When Albert Einstein came up with the theoretical description for photoemission in 1905, it was a major advancement in quantum physics. The details of the process have continued to gain wider attention in the field of science and beyond.

The way in which the motions of an elementary quantum particle (for example, the electron) are influenced within a molecular environment has a considerable impact on scientists’ insights into the process of photoemission and the forces that bind molecules together.

Working closely with researchers from the King Saud University (KSU) in Riyadh (Saudi Arabia), and other international collaborators, the researchers at LAP have now measured the time taken for electrons to be photo-emitted from a particular atom within a molecule (here, it was iodine in ethyl iodide). The quantifies times were in the range of tens of attoseconds, where 1 attosecond is a billionth of a billionth of a second.

The targeted electron was excited by using a range of pulses in the x-ray region. Thanks to machine learning, the precision of the experimental data analysis improved, leading to more accurate comparisons with theoretical predictions.

The comparison of the experimental data with theoretical simulations finally revealed the influence of the molecule on the time that electrons need for the photoemission process.

Matthias Kling, Professor and Head, Ultrafast Imaging and Nanophotonics Group, Laboratory for Attosecond Physics, LMU Munich

It was discovered that the delay caused by the molecular environment started to increase with the decrease in the energy of the light pulses—and thus the initial kinetic energy imparted to the electrons.

The observations are comparable to exploring a landscape. While flying over the landscape, several details on the ground go unnoticed. But at the ground level, each bump can be felt. This holds good in the case of the excited electrons as well.

In case the initial impulse is sufficient only to make them leave the molecule, the retarding effect of the forces that bind the molecule together is higher compared to the value when the “kick” is adequately energetic to release them more promptly.

Our observations indicate that experiments tracing photoemission time permit us to learn about the forces within molecules.

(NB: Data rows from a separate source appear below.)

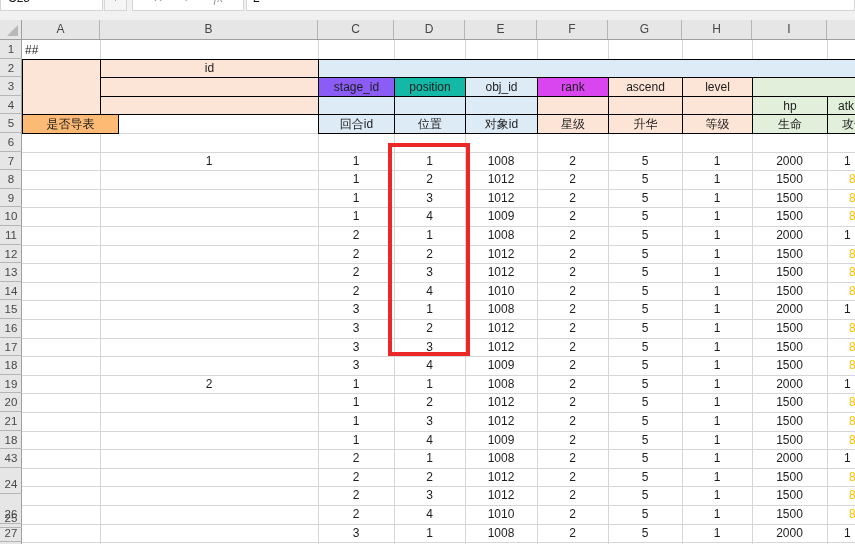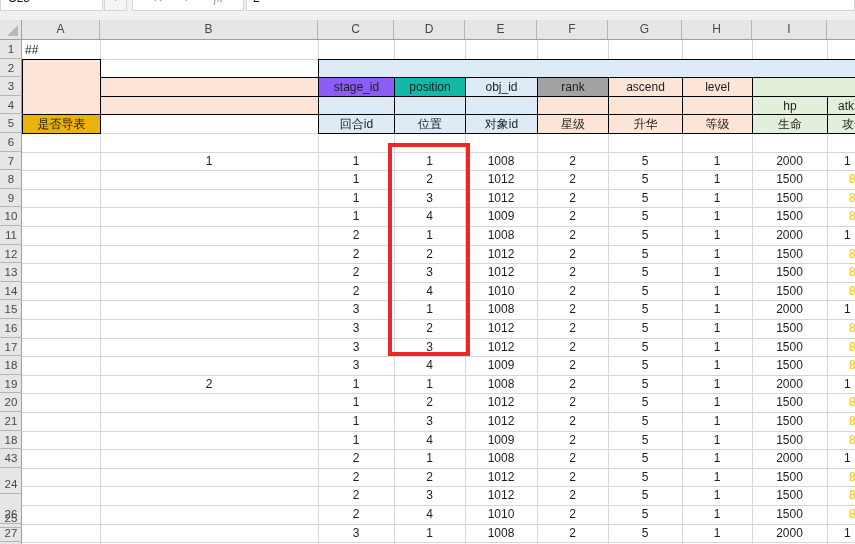--- a/index.html
+++ b/index.html
@@ -136,39 +136,40 @@
     <div class="gl" style="left: 22px; top: 412px; width: 833px; height: 1px;"></div>
     <div class="gl" style="left: 22px; top: 430.6px; width: 833px; height: 1px;"></div>
     <div class="gl" style="left: 22px; top: 449.2px; width: 833px; height: 1px;"></div>
     <div class="gl" style="left: 22px; top: 467.8px; width: 833px; height: 1px;"></div>
     <div class="gl" style="left: 22px; top: 486.4px; width: 833px; height: 1px;"></div>
     <div class="gl" style="left: 22px; top: 505px; width: 833px; height: 1px;"></div>
     <div class="gl" style="left: 22px; top: 523.6px; width: 833px; height: 1px;"></div>
     <div class="gl" style="left: 22px; top: 542.2px; width: 833px; height: 1px;"></div>
     <div class="hcell noborder" style="left: 22px; top: 40px; width: 79px; height: 19.6px; z-index: 10;">##</div>
     <div class="hcell" style="left: 22px; top: 58.6px; width: 79px; height: 56.8px; z-index: 10; background: rgb(252, 228, 214);"></div>
+    <div class="hcell" style="left: 100px; top: 58.6px; width: 219px; height: 19.6px; z-index: 10; background: rgb(252, 228, 214);">id</div>
     <div class="hcell" style="left: 318px; top: 58.6px; width: 538px; height: 19.6px; z-index: 10; background: rgb(221, 235, 247);"></div>
     <div class="hcell" style="left: 100px; top: 77.2px; width: 219px; height: 19.6px; z-index: 10; background: rgb(252, 228, 214);"></div>
     <div class="hcell" style="left: 318px; top: 77.2px; width: 77px; height: 19.6px; z-index: 10; background: #8b5cf6;">stage_id</div>
     <div class="hcell" style="left: 394px; top: 77.2px; width: 72px; height: 19.6px; z-index: 10; background: #14b8a6;">position</div>
     <div class="hcell" style="left: 465px; top: 77.2px; width: 73px; height: 19.6px; z-index: 10; background: rgb(221, 235, 247);">obj_id</div>
-    <div class="hcell" style="left: 537px; top: 77.2px; width: 72px; height: 19.6px; z-index: 10; background: #a3a3a3;">rank</div>
+    <div class="hcell" style="left: 537px; top: 77.2px; width: 72px; height: 19.6px; z-index: 10; background: #d946ef;">rank</div>
     <div class="hcell" style="left: 608px; top: 77.2px; width: 75px; height: 19.6px; z-index: 10; background: rgb(252, 228, 214);">ascend</div>
     <div class="hcell" style="left: 682px; top: 77.2px; width: 71px; height: 19.6px; z-index: 10; background: rgb(252, 228, 214);">level</div>
     <div class="hcell" style="left: 752px; top: 77.2px; width: 104px; height: 19.6px; z-index: 10; background: rgb(226, 239, 218);"></div>
     <div class="hcell" style="left: 100px; top: 95.8px; width: 219px; height: 19.6px; z-index: 10; background: rgb(252, 228, 214);"></div>
     <div class="hcell" style="left: 318px; top: 95.8px; width: 77px; height: 19.6px; z-index: 10; background: rgb(221, 235, 247);"></div>
     <div class="hcell" style="left: 394px; top: 95.8px; width: 72px; height: 19.6px; z-index: 10; background: rgb(221, 235, 247);"></div>
     <div class="hcell" style="left: 465px; top: 95.8px; width: 73px; height: 19.6px; z-index: 10; background: rgb(221, 235, 247);"></div>
     <div class="hcell" style="left: 537px; top: 95.8px; width: 72px; height: 19.6px; z-index: 10; background: rgb(252, 228, 214);"></div>
     <div class="hcell" style="left: 608px; top: 95.8px; width: 75px; height: 19.6px; z-index: 10; background: rgb(252, 228, 214);"></div>
     <div class="hcell" style="left: 682px; top: 95.8px; width: 71px; height: 19.6px; z-index: 10; background: rgb(252, 228, 214);"></div>
     <div class="hcell" style="left: 752px; top: 95.8px; width: 76px; height: 19.6px; z-index: 10; background: rgb(226, 239, 218);">hp</div>
     <div class="hcell" style="left: 827px; top: 95.8px; width: 29px; height: 19.6px; z-index: 10; background: rgb(226, 239, 218); justify-content: flex-start; padding-left: 10px;">atk</div>
-    <div class="hcell" style="left: 22px; top: 114.4px; width: 79px; height: 19.6px; z-index: 10; background: #eab308;">是否导表</div>
+    <div class="hcell" style="left: 22px; top: 114.4px; width: 97px; height: 19.6px; z-index: 10; background: #fdba74;">是否导表</div>
     <div class="hcell" style="left: 318px; top: 114.4px; width: 77px; height: 19.6px; z-index: 10; background: rgb(221, 235, 247);">回合id</div>
     <div class="hcell" style="left: 394px; top: 114.4px; width: 72px; height: 19.6px; z-index: 10; background: rgb(221, 235, 247);">位置</div>
     <div class="hcell" style="left: 465px; top: 114.4px; width: 73px; height: 19.6px; z-index: 10; background: rgb(221, 235, 247);">对象id</div>
     <div class="hcell" style="left: 537px; top: 114.4px; width: 72px; height: 19.6px; z-index: 10; background: rgb(252, 228, 214);">星级</div>
     <div class="hcell" style="left: 608px; top: 114.4px; width: 75px; height: 19.6px; z-index: 10; background: rgb(252, 228, 214);">升华</div>
     <div class="hcell" style="left: 682px; top: 114.4px; width: 71px; height: 19.6px; z-index: 10; background: rgb(252, 228, 214);">等级</div>
     <div class="hcell" style="left: 752px; top: 114.4px; width: 76px; height: 19.6px; z-index: 10; background: rgb(226, 239, 218);">生命</div>
     <div class="hcell" style="left: 827px; top: 114.4px; width: 29px; height: 19.6px; z-index: 10; background: rgb(226, 239, 218); justify-content: flex-start; padding-left: 14px;">攻击</div>
     <div class="dcell" style="left: 100px; top: 151.6px; width: 218px; height: 18.6px; line-height: 18.6px; z-index: 5;">1</div>
     <div class="dcell" style="left: 318px; top: 151.6px; width: 76px; height: 18.6px; line-height: 18.6px; z-index: 5;">1</div>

Abdallah Azzeer, Professor and Head, Laboratory for Attosecond Physics, King Saud University

These studies could improve our understanding of quantum effects in molecules and chemical reactions,” stated Prof. Alexandra Landsman from Ohio State University in the United States, who heads the group that performed a major portion of the theoretical study.

Journal Reference:

Biswas, S., et al. (2020) Probing molecular environment through photoemission delays. Nature Physics.